Но Ивану почему-то не спалось. Пока шли, думал: только бы остановиться. Остановились — захотелось присесть, а там и лечь. Боялся на ходу уснуть, а тут и лежа не спалось. Все вчерашний немец маячил перед глазами. Черт его угораздил идти на охоту. А если бы не пошел, как бы узнали про склад, про то, что копят немцы боеприпасы, а значит, того и гляди, соберутся наступать, обрушат все эти снаряды и бомбы на головы севастопольцев? Как ни прикидывай, а все выходило: хорошо, что немец на охоту пошел. А что убрать его пришлось, ну, считай, не повезло немцу. На войне всегда так: одним везет, другим, стало быть, нет.

Ивану показалось, что он и не спал вовсе, когда командир тронул его за рукав.

— Пора.

Было куда светлее, чем в начале. В такую ночь только и ходить. Накрывшись плащ-палаткой, сверились по компасу, разобрались в карте. И пошли, держа один от другого на пределе видимости. Время от времени останавливались, замирали, прислушиваясь, и опять шли. Все светлей становилось: луне за тучами помогал близкий рассвет.

В какой-то момент опять выскочила перед Иваном надоедливая поговорка — «Волка ноги кормят». Мысленно он отмахнулся от нее и забылся, отшагнул в сторону и чуть не упал, зацепившись ногой за тонкое упругое корневище. Присел, пошарил рукой и нащупал… провод.

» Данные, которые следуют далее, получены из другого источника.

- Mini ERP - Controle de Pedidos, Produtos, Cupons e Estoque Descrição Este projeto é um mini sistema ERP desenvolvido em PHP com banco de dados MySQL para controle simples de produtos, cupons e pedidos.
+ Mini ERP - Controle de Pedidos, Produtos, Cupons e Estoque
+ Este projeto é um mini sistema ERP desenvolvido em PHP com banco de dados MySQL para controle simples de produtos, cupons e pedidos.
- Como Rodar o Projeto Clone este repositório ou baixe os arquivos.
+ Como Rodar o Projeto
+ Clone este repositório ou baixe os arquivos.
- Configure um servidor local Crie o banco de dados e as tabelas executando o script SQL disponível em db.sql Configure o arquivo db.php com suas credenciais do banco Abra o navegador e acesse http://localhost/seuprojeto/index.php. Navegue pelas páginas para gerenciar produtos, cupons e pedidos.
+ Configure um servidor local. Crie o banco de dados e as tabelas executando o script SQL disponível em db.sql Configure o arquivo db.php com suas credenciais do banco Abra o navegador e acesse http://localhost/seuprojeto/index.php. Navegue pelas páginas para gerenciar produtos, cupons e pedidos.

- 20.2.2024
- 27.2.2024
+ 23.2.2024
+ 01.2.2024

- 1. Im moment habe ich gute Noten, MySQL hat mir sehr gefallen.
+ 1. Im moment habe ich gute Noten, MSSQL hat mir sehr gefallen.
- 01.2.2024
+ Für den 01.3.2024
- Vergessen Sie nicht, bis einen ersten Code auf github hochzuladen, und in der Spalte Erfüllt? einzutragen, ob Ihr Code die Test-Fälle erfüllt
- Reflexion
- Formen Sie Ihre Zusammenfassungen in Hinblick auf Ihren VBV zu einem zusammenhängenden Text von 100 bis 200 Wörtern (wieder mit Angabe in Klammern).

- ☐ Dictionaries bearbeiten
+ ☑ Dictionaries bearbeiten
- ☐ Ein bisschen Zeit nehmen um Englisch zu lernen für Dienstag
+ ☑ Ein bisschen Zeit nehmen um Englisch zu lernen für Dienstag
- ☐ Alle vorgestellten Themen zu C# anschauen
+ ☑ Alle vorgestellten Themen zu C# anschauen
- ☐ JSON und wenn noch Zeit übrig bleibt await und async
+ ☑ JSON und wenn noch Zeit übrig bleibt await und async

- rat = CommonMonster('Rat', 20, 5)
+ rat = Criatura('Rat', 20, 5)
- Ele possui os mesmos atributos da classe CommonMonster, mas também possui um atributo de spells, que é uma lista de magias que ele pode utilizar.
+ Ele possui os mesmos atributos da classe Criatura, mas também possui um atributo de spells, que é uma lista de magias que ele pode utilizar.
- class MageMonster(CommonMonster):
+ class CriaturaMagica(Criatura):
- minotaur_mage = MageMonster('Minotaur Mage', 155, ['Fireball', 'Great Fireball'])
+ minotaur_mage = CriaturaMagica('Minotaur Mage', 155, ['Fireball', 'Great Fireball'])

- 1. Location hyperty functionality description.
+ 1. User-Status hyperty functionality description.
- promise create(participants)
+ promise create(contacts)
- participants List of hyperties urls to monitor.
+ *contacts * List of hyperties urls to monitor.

Через минуту они, все четверо, сбившись в кучу, сидели на земле. Гладышев содрал с провода изоляцию, вынул из вещмешка телефонную трубку, подсоединился и замер, прислушиваясь. И все замерли в ожидании.

— Ну, чего? — не выдержал Симаков.

— Ругаются.

— Кто?

— А черт их, телефонистов, знает. Выясняют отношения.

— Ты слушай, слушай.

Все знали, чего ждет командир: склад был где-то близко, авось в болтовне телефонистов проклюнется весточка о нем.

— Точно! — округлил глаза Гладышев. — Склад на проводе.

Это была невероятная удача, редкая на войне.

— Может, какой другой склад?

— Не другой. Про бананы говорят, про повозки с бананами. Ну, дураки! Какие в Крыму бананы, да еще повозками? Ты их видел когда-нибудь?